• [WHAT YOU SHOULD DO]: Gather the lines from the material that contain "solid".
Start of Block
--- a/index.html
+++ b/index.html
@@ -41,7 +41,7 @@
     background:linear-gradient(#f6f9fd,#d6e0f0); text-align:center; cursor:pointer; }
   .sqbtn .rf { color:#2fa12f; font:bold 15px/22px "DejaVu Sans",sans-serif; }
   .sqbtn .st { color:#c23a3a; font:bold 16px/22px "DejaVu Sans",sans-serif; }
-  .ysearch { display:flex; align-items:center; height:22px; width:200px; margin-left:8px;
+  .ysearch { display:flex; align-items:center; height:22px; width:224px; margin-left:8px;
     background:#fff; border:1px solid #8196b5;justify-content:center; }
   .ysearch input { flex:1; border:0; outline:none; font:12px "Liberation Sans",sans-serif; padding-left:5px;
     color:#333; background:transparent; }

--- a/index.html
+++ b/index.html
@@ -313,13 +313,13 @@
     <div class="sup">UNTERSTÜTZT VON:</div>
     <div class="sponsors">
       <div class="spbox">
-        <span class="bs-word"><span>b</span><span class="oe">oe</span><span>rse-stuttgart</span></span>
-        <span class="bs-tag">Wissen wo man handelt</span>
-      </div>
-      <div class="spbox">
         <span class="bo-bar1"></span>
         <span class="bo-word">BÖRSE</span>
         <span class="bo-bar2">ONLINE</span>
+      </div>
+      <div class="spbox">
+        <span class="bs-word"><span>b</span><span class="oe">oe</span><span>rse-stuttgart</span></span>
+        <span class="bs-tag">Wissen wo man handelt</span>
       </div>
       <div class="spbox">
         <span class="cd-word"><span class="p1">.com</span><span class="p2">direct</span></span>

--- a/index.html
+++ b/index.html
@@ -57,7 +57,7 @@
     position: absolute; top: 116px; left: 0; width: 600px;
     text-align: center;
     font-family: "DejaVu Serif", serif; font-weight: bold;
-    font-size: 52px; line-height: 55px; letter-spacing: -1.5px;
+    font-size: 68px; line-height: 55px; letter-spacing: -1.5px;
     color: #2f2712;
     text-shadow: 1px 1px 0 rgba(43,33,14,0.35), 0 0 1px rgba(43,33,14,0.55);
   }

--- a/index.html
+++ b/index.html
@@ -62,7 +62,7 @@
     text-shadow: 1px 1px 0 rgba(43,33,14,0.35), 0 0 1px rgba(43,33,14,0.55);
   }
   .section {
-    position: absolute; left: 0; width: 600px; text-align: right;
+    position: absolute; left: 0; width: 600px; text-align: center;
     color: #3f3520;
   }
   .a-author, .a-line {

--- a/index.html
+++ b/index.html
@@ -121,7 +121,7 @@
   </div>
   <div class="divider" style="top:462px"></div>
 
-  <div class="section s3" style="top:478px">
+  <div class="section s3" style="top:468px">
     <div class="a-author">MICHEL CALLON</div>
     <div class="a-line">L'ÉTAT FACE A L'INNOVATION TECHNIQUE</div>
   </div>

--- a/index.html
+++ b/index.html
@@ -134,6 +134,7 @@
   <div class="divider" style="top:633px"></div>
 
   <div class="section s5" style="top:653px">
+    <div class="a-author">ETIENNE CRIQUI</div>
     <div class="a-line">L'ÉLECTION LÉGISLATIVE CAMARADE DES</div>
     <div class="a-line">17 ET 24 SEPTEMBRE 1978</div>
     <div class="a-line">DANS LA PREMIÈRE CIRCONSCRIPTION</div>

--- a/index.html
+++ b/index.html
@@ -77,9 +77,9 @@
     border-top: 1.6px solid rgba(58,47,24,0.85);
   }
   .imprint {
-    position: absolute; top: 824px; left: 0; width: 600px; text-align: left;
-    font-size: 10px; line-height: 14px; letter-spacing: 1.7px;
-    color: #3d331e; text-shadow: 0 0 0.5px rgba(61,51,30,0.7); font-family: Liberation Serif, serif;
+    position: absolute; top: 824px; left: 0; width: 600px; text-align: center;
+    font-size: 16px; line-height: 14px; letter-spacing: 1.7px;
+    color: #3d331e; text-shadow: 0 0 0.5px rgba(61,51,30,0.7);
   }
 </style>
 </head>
End of Block
• [FINAL ANSWER]:
     background:#fff; border:1px solid #8196b5;justify-content:center; }
     border-top: 1.6px solid rgba(58,47,24,0.85);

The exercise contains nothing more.